How long will it take to pay off your credit card — and how much will you pay in total interest?

This tool is for: Credit card holders who want to know their exact payoff date at their current payment level · People deciding how much to pay each month to escape their balance by a target date · Anyone comparing the real cost of carrying a credit card balance vs paying it off aggressively

The total amount you currently owe on this credit card — find it on your latest statement
The annual percentage rate on your card — listed as APR on your statement. For promotional 0% periods enter 0.
The fixed amount you will pay each month — must be greater than the monthly interest charge or the balance will never decrease

Formulas Used

Monthly Interest on Credit Card Balance

I_monthly = B * (APR / 12 / 100)

Where: I_monthly = Interest charged in the current billing cycle (USD), B = Current outstanding balance (USD), APR = Annual percentage rate as stated by the card issuer (%)

Source: Consumer Financial Protection Bureau — Credit Card Interest ✓ Verified

Fixed-Payment Payoff Time (Closed Form)

n = ceil( -ln(1 - B*r/P) / ln(1+r) )

Where: n = Number of months until balance reaches zero (months), B = Current balance (USD), r = Monthly periodic rate (APR / 12 / 100) (decimal), P = Fixed monthly payment (USD)

Source: Standard amortization formula — applies to any fixed-payment revolving debt ✓ Verified

Key Insight

On a $3,000 balance at 19.99% APR, paying a fixed $100/month clears the debt in about 42 months. Paying only the minimum (declining as the balance drops) can stretch repayment past 15 years and triple the total interest — the most common and most costly credit card mistake.

Frequently Asked Questions

Why does paying only the minimum take so long?

Credit card minimum payments are typically 1–3% of the balance or a flat $25–$35, whichever is greater. As you pay down the balance, the minimum shrinks — which means less and less of each payment goes toward principal. On a $3,000 balance at 20% APR, the minimum might start at $75 and fall below $30 within two years. Because the payment tracks the balance down, you are always just barely outpacing interest. A fixed payment at any amount above the starting minimum will pay off the debt dramatically faster because the payment stays the same while the interest portion shrinks each month.

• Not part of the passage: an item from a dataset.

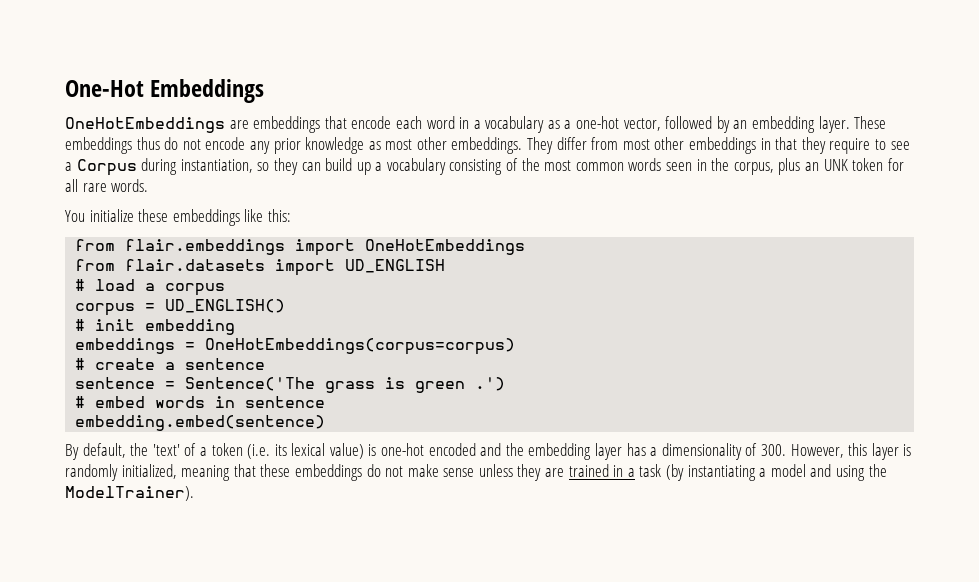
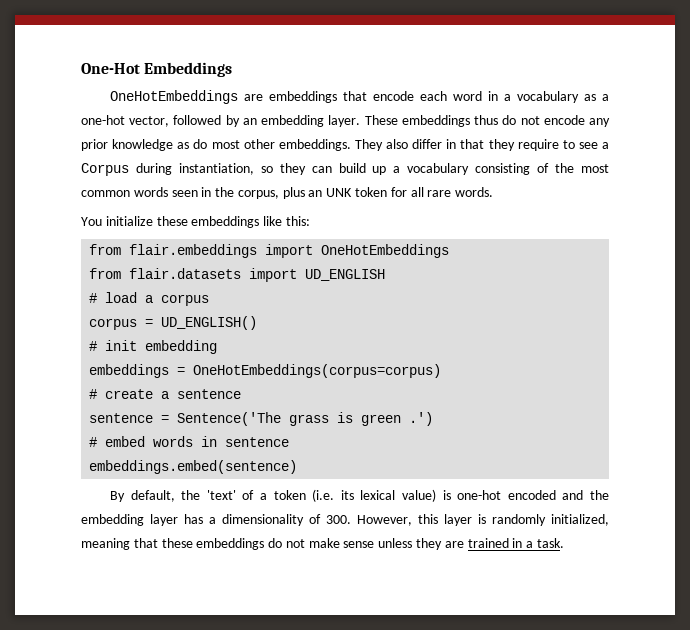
(381, 145) none -> [193,139,208,149] do
[556,137,757,154] differ from most other embeddings -> [386,139,443,149] also differ
[75,415,326,431] embedding.embed(sentence) -> [89,460,298,474] embeddings.embed(sentence)
[639,464,887,481] [65,486,194,501] task (by instantiating a model and using the ModelTrainer). -> [536,538,564,548] task.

What is a typical credit card APR?

As of 2025–2026, the average credit card APR in the United States ranges from approximately 20–29% for standard purchase rates, according to Federal Reserve G.19 data. Rewards cards and cards for borrowers with excellent credit (750+) typically range from 18–22%. Cards targeted at fair-credit or subprime borrowers can exceed 28–30%. Retail store cards often carry 26–30%+ APRs. Promotional 0% APR periods are common for balance transfers and new card sign-ups but revert to the standard rate after 12–21 months. Use your actual APR from your statement for the most accurate calculation.

How is monthly credit card interest calculated?

Most card issuers use the Average Daily Balance method with daily compounding: the daily periodic rate (APR / 365) is applied to your balance each day, and interest accumulates daily. The total interest charged in a billing cycle is the sum of all daily interest charges. This calculator uses monthly compounding (APR / 12), which produces a slightly lower estimate than daily compounding. The difference is small — for a $3,000 balance at 20% APR, monthly compounding charges roughly $50 per month while daily compounding charges approximately $50.14. For planning purposes, both methods give effectively the same payoff timeline.

Does paying earlier in the month save interest?

If your card uses the Average Daily Balance method (most do), paying earlier in the billing cycle does reduce interest slightly because the payment lowers your daily balance for more days in the cycle. Paying on day 5 of a 30-day cycle rather than day 25 means your balance is lower for 20 extra days. The savings are modest — a few cents to a couple of dollars per month — but they compound over time. The bigger lever is the amount you pay, not the timing. Paying $25 more per month has far more impact than paying the same amount 2 weeks earlier.

About This Calculator

Sources:

Limitations:

When to consult a professional: If total credit card debt exceeds 20% of gross annual income, or if you are considering debt consolidation, balance transfer strategies, or formal debt restructuring

This calculator estimates credit card payoff time and total interest based on a fixed APR and constant monthly payment. It is for planning and educational purposes only and does not constitute financial advice. Actual results depend on whether you add new charges, whether your APR changes, and the compounding method used by your card issuer.